The recently introduced Markov automaton (MA) generalises probabilistic automata and interactive Markov chains, supporting nondeterminism, discrete probabilistic choice as well as stochastic timing. It can be used to compute time-bounded reachability probabilities, expected times and long-run averages. However, an efficient formalism for modelling and generating MAs was still lacking. Additionally, the omnipresent state space explosion always threatens their analysability. This thesis solves the first problem and contributes significantly to the solution of the second.
First, we introduce the process-algebraic language MAPA for modelling MAs. It incorporates the use of static as well as dynamic data (such as lists), allowing systems to be modelled efficiently. Second, we introduce five reduction techniques for MAPA specifications. Constant elimination, expression simplification and summation elimination speed up state space generation by simplifying the specification, while dead variable reduction and confluence reduction speed up analysis by reductions in state space size. Since MAs generalise labelled transition systems, discrete-time Markov chains, continuous-time Markov chains, probabilistic automata and interactive Markov chains, our techniques and results are also applicable to all these subclasses.

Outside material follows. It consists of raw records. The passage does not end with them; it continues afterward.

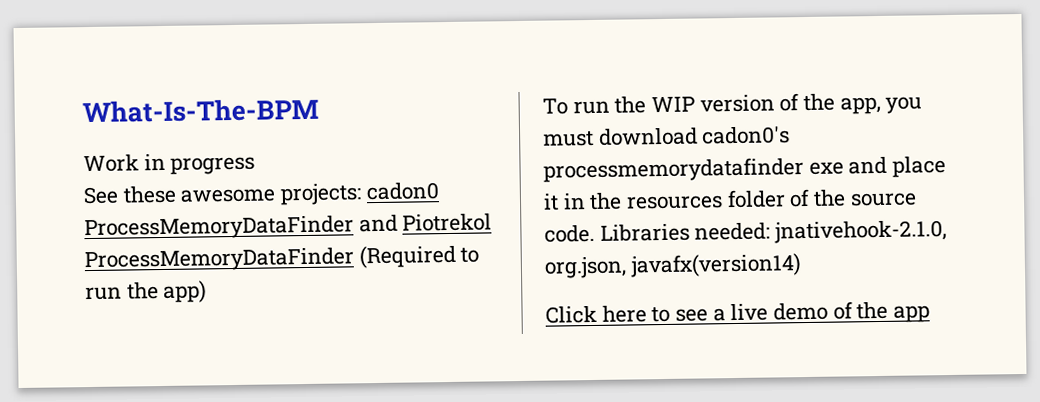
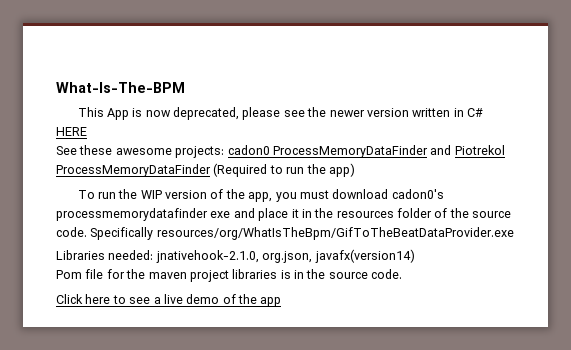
- Work in progress
+ This App is now deprecated, please see the newer version written in C# HERE
- To run the WIP version of the app, you must download cadon0's processmemorydatafinder exe and place it in the resources folder of the source code. Libraries needed: jnativehook-2.1.0, org.json, javafx(version14)
+ To run the WIP version of the app, you must download cadon0's processmemorydatafinder exe and place it in the resources folder of the source code. Specifically resources/org/WhatIsTheBpm/GifToTheBeatDataProvider.exe
+ Libraries needed: jnativehook-2.1.0, org.json, javafx(version14)
+ Pom file for the maven project libraries is in the source code.

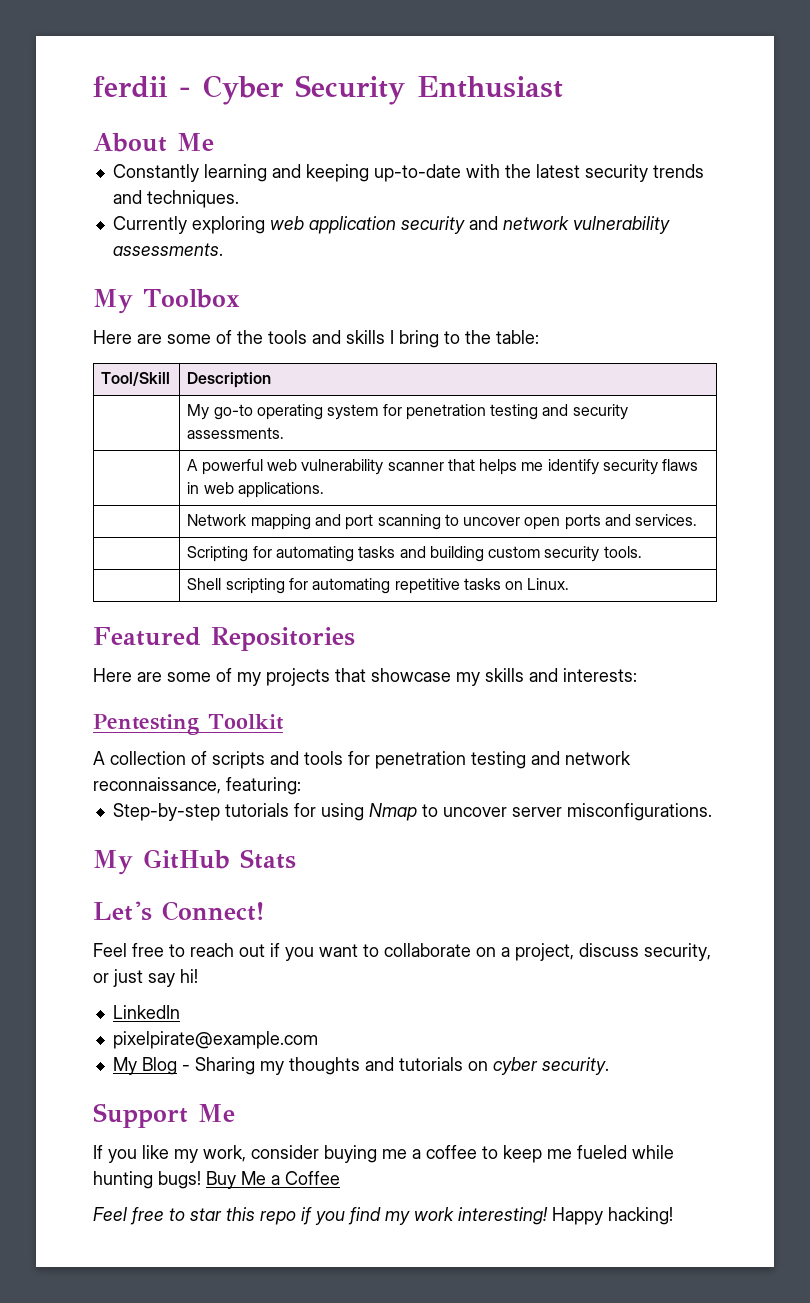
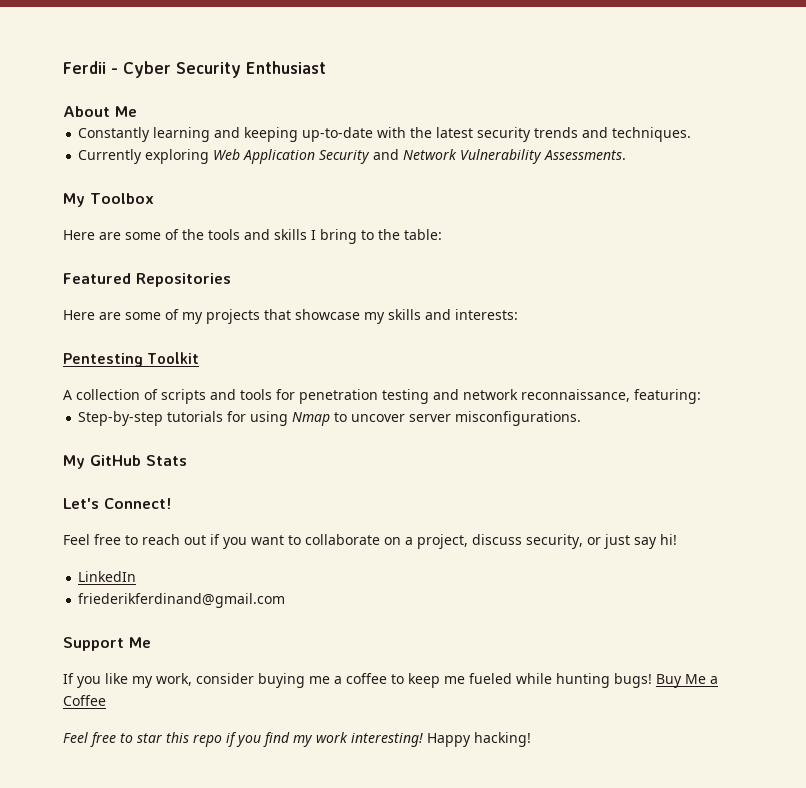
- ferdii - Cyber Security Enthusiast
+ Ferdii - Cyber Security Enthusiast
- Currently exploring web application security and network vulnerability assessments.
+ Currently exploring Web Application Security and Network Vulnerability Assessments.
- Tool/Skill | Description
- | My go-to operating system for penetration testing and security assessments.
- | A powerful web vulnerability scanner that helps me identify security flaws in web applications.
- | Network mapping and port scanning to uncover open ports and services.
- | Scripting for automating tasks and building custom security tools.
- | Shell scripting for automating repetitive tasks on Linux.
- pixelpirate@example.com
- My Blog - Sharing my thoughts and tutorials on cyber security.
+ friederikferdinand@gmail.com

Third, we thoroughly compare confluence reduction to the ample set variant of partial order reduction in the context of probabilistic automata. We show that when preserving branching-time properties, confluence reduction strictly subsumes partial order reduction. Also, we compare the techniques in the practical setting of statistical model checking, demonstrating that the additional potential of confluence indeed may provide larger reductions.
We developed the tool SCOOP, containing all our techniques and able to export to the IMCA model checker. Together, these tools for the first time allow the analysis of MAs. Case studies demonstrate the large variety of systems that can be modelled using MAPA. Experiments additionally show significant reductions by all our techniques, sometimes reducing state spaces to less than a percent of their original size: a major step forward in efficient quantitative verification.